> **WHAT YOU NEED TO DO**
All that is needed is the first stretch of the listing below, repeated exactly and ending with the line that contains "[59,240,105,252] Require ->". Pictures are to be left out.

> **RECORD EXCERPTS**
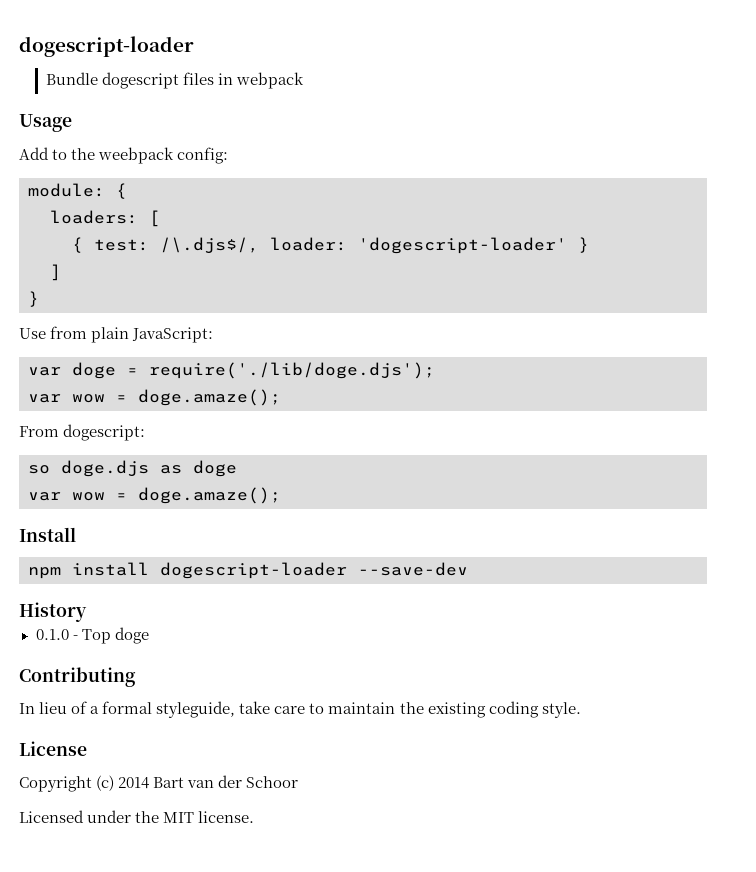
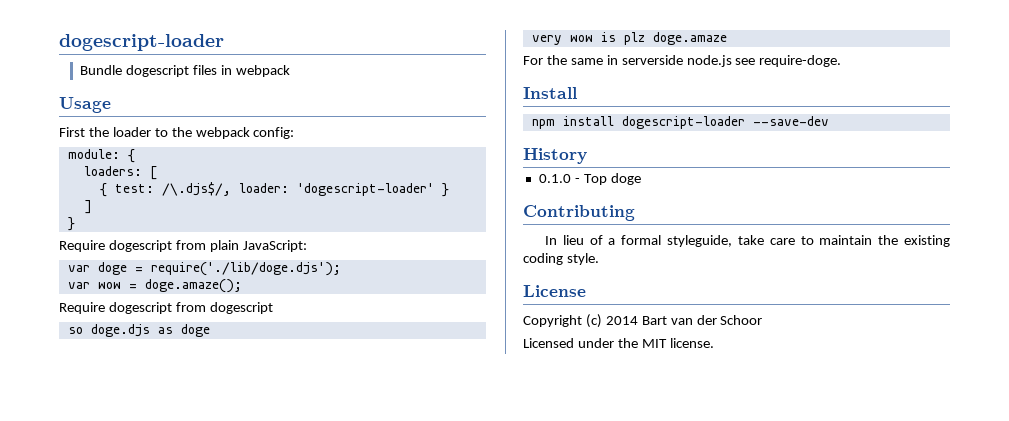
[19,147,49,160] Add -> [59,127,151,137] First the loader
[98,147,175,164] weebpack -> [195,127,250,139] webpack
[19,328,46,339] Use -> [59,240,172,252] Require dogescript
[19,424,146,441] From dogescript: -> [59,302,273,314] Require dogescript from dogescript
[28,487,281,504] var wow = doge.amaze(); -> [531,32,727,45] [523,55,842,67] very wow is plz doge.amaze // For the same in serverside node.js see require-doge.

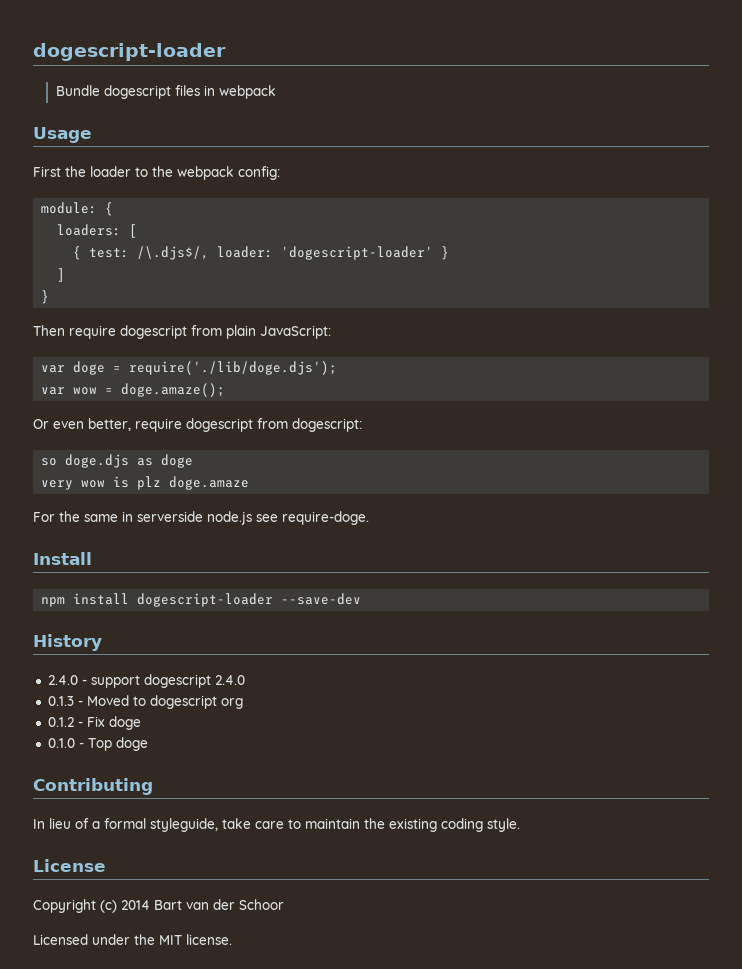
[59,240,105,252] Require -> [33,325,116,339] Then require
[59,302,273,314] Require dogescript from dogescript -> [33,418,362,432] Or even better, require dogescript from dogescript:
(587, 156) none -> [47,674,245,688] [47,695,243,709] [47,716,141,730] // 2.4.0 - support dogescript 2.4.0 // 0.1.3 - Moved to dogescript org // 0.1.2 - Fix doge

> **EXERCISE RESPONSE**
[19,147,49,160] Add -> [59,127,151,137] First the loader
[98,147,175,164] weebpack -> [195,127,250,139] webpack
[19,328,46,339] Use -> [59,240,172,252] Require dogescript
[19,424,146,441] From dogescript: -> [59,302,273,314] Require dogescript from dogescript
[28,487,281,504] var wow = doge.amaze(); -> [531,32,727,45] [523,55,842,67] very wow is plz doge.amaze // For the same in serverside node.js see require-doge.

[59,240,105,252] Require -> [33,325,116,339] Then require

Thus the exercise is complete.